Oggi il ruolo ottenuto dal cristianesimo nei confronti del paganesimo, lo svolge l’ateismo nei confronti del cristianesimo. Gli atei sono odiati dai credenti perché hanno abolito il concetto di “dio”, facendo indubbiamente progredire la storia del pensiero umano. Un progresso che però ci riporta alle concezioni di vita che aveva l’uomo preistorico, troppo legato al mondo naturale per potersi dare dei concetti astratti di divinità, meno che mai quando questi concetti servono per giustificare discriminazioni di casta o di classe.

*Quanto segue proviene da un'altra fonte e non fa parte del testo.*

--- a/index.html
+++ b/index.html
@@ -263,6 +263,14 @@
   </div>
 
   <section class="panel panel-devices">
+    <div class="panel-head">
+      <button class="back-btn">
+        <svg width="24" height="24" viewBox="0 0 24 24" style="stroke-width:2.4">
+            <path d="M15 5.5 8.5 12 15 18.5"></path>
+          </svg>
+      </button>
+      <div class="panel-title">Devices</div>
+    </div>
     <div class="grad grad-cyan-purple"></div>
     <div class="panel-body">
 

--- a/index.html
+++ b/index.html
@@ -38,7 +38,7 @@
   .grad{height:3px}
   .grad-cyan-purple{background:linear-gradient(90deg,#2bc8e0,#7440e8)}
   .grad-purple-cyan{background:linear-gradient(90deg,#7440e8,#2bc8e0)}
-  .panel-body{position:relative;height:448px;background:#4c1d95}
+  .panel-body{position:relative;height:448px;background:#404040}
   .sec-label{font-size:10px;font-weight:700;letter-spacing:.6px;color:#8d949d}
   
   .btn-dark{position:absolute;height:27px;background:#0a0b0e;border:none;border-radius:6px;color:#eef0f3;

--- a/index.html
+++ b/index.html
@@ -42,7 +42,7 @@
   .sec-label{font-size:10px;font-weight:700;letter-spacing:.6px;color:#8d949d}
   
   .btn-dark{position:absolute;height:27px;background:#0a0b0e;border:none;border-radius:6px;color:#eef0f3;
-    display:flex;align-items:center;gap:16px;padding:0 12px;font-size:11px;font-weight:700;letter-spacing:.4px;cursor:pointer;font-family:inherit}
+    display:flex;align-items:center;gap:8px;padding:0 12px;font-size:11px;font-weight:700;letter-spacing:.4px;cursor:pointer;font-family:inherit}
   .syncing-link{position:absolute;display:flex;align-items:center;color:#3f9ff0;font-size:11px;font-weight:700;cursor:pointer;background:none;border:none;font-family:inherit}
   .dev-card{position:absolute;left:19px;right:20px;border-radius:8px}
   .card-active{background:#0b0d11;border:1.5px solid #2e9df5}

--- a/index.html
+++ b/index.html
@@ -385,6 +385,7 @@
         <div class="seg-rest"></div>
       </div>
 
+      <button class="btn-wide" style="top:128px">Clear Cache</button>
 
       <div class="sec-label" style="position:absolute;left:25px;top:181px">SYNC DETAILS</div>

Una differenza però l’abbiamo rispetto all’uomo preistorico: oggi l’ateismo è più che altro connesso a un prodigioso sviluppo tecnico-scientifico urbanizzato (nettamente anti-naturalistico), che induce a credere in una certa onnipotenza dell’essere umano, non più bisognoso della provvidenza divina. Oggi siamo così indifferenti alla religione che ci comportiamo da non-credenti anche quando non facciamo alcuna professione di ateismo. Anzi, chi la fa, ci appare come una sorta di fanatico alla rovescia. Più che verso l’ateismo, le nostre simpatie vanno verso l’agnosticismo, che è quella totale indifferenza verso le questioni religiose, che però non arriva a fare della non-credenza una bandiera politica o l’occasione per una battaglia culturale.

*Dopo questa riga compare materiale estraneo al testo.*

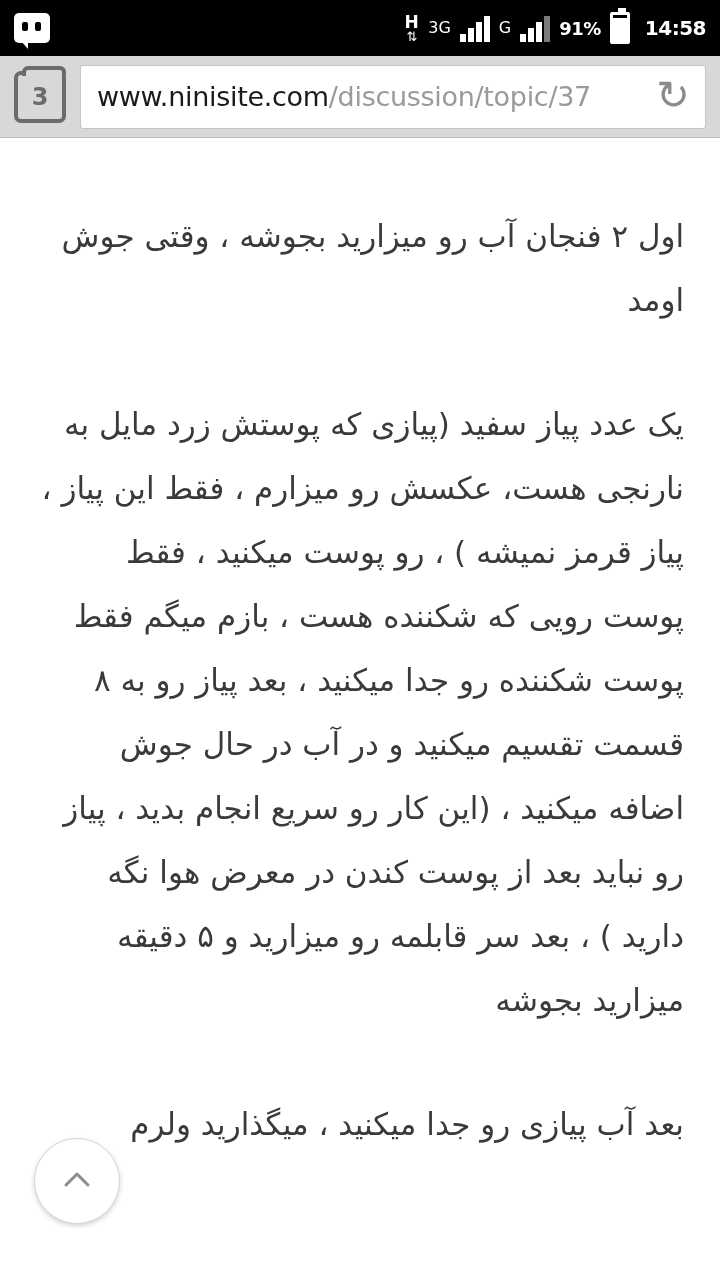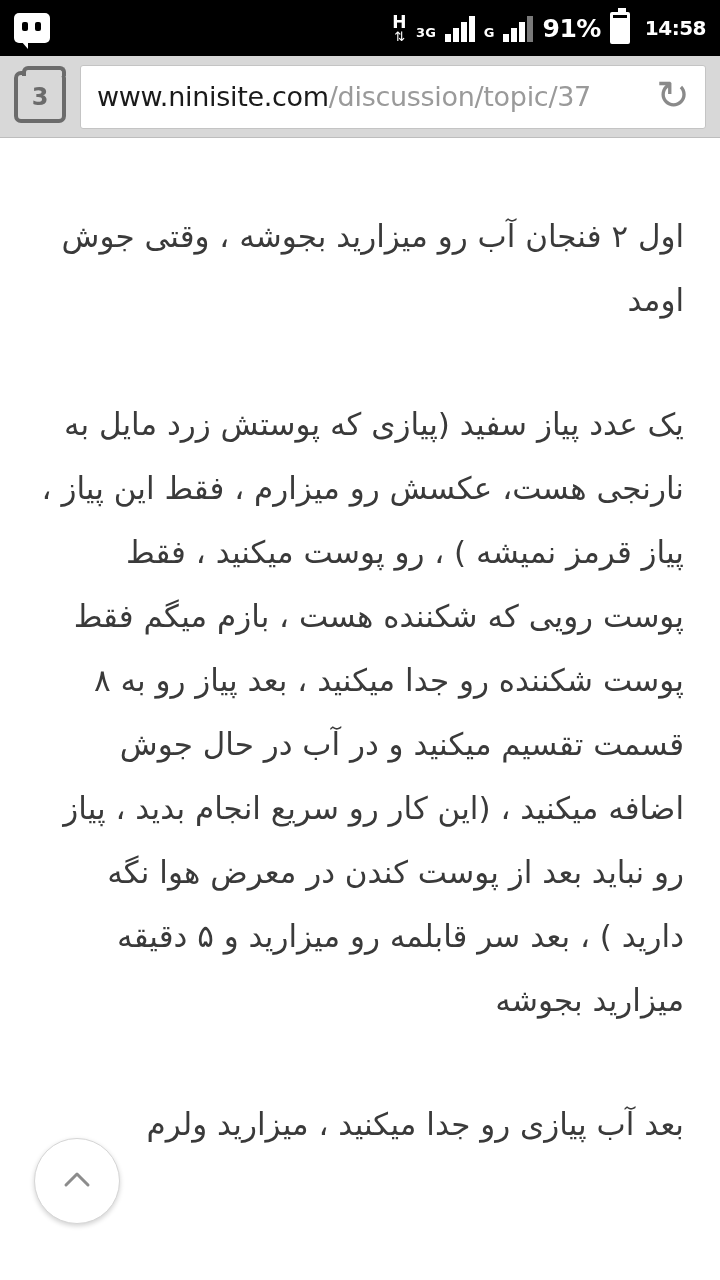--- a/index.html
+++ b/index.html
@@ -56,7 +56,7 @@
   .hspa .h { font-size: 17px; font-weight: bold; letter-spacing: .5px; }
   .hspa .arrows { font-size: 13px; margin-top: -1px; }
 
-  .net-label { font-size: 13px; font-weight: bold; align-self: flex-start; margin-top: 13px; }
+  .net-label { font-size: 16px; font-weight: normal; align-self: flex-start; margin-top: 6px; }
 
   .bars {
     display: flex;

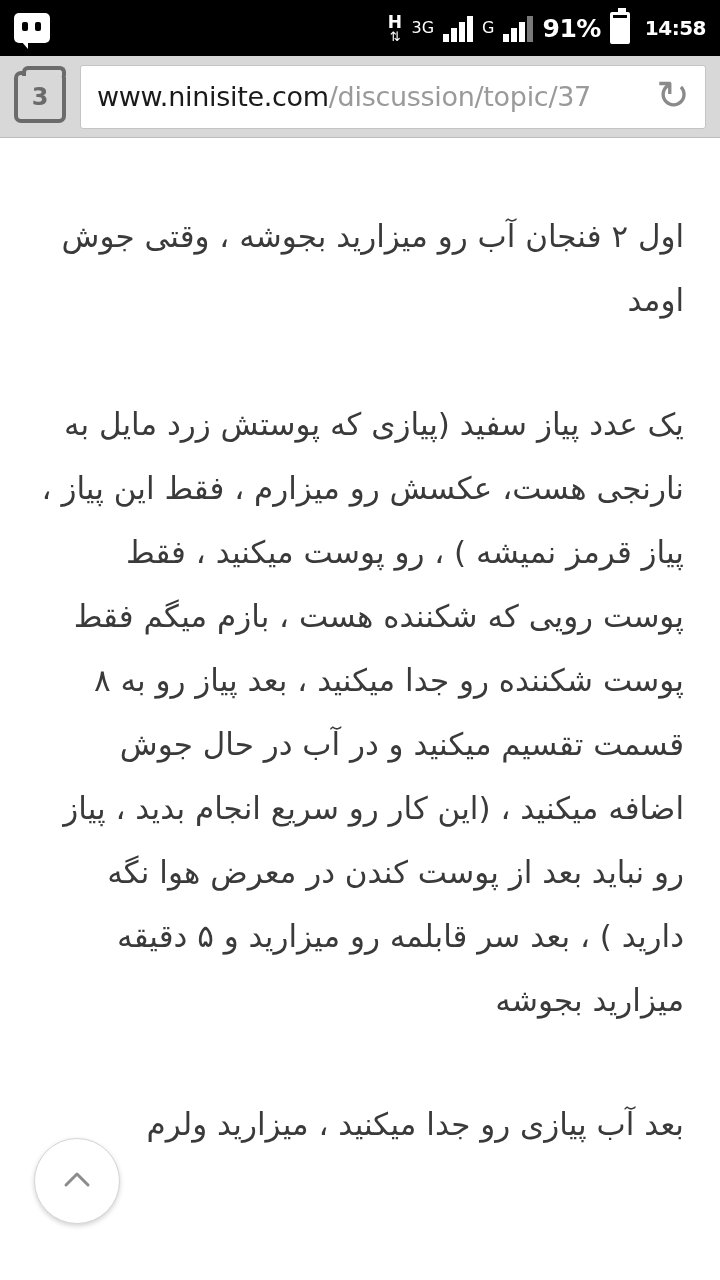--- a/index.html
+++ b/index.html
@@ -75,7 +75,7 @@
   .bars span:nth-child(4) { height: 26px; }
   .bars.dim span:nth-child(4) { background: #7a7a7a; }
 
-  .battery-pct { font-size: 25px; font-weight: bold; letter-spacing: -0.5px; }
+  .battery-pct { font-size: 18px; font-weight: bold; letter-spacing: -0.5px; }
   .battery {
     width: 20px; height: 32px;
     border: 3px solid #fff;

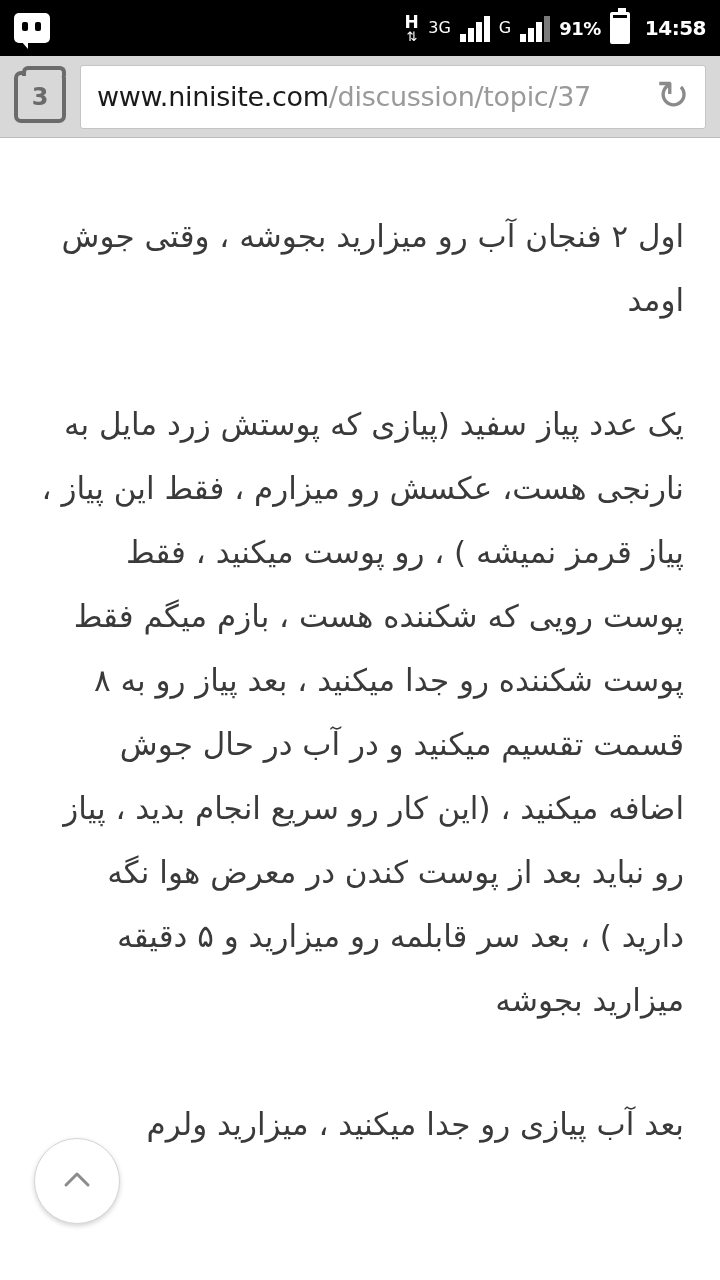--- a/index.html
+++ b/index.html
@@ -245,7 +245,7 @@
   <div class="spacer-md"></div>
   <div class="para">یک عدد پیاز سفید (پیازی که پوستش زرد مایل به نارنجی هست، عکسش رو میزارم ، فقط این پیاز ، پیاز قرمز نمیشه ) ، رو پوست میکنید ، فقط پوست رویی که شکننده هست ، بازم میگم فقط پوست شکننده رو جدا میکنید ، بعد پیاز رو به ۸ قسمت تقسیم میکنید و در آب در حال جوش اضافه میکنید ، (این کار رو سریع انجام بدید ، پیاز رو نباید بعد از پوست کندن در معرض هوا نگه دارید ) ، بعد سر قابلمه رو میزارید و ۵ دقیقه میزارید بجوشه</div>
   <div class="spacer-md"></div>
-  <div class="para">بعد آب پیازی رو جدا میکنید ، میزارید ولرم</div>
+  <div class="para">بعد آب پیازی رو جدا میکنید ، میگذارید ولرم</div>
 
   <div class="scroll-top">
     <svg width="42" height="42" viewBox="0 0 42 42">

Ed è un errore, almeno in Italia. Qui infatti non si ha a che fare con uno Stato laico che garantisce a tutti, laici e credenti, il rispetto delle loro convinzioni, ma con uno Stato confessionale, sancito dall’art. 7 della Costituzione, che considera il cattolicesimo una religione privilegiata rispetto alle altre.

Indubbiamente oggi non siamo così sprovveduti da credere possibile un riscatto degli oppressi limitandoci a realizzare una transizione dalla religione all’ateismo. Però è fuor di dubbio che fino a quando una religione ambisce a porsi in maniera politica, la lotta della non-credenza non può che assumere una veste politicizzata. Se gli atei e gli agnostici avessero uno Stato laico, potrebbero limitarsi a considerare il cattolicesimo-romano come un semplice fenomeno storico-culturale. Invece così diventa tutto più difficile.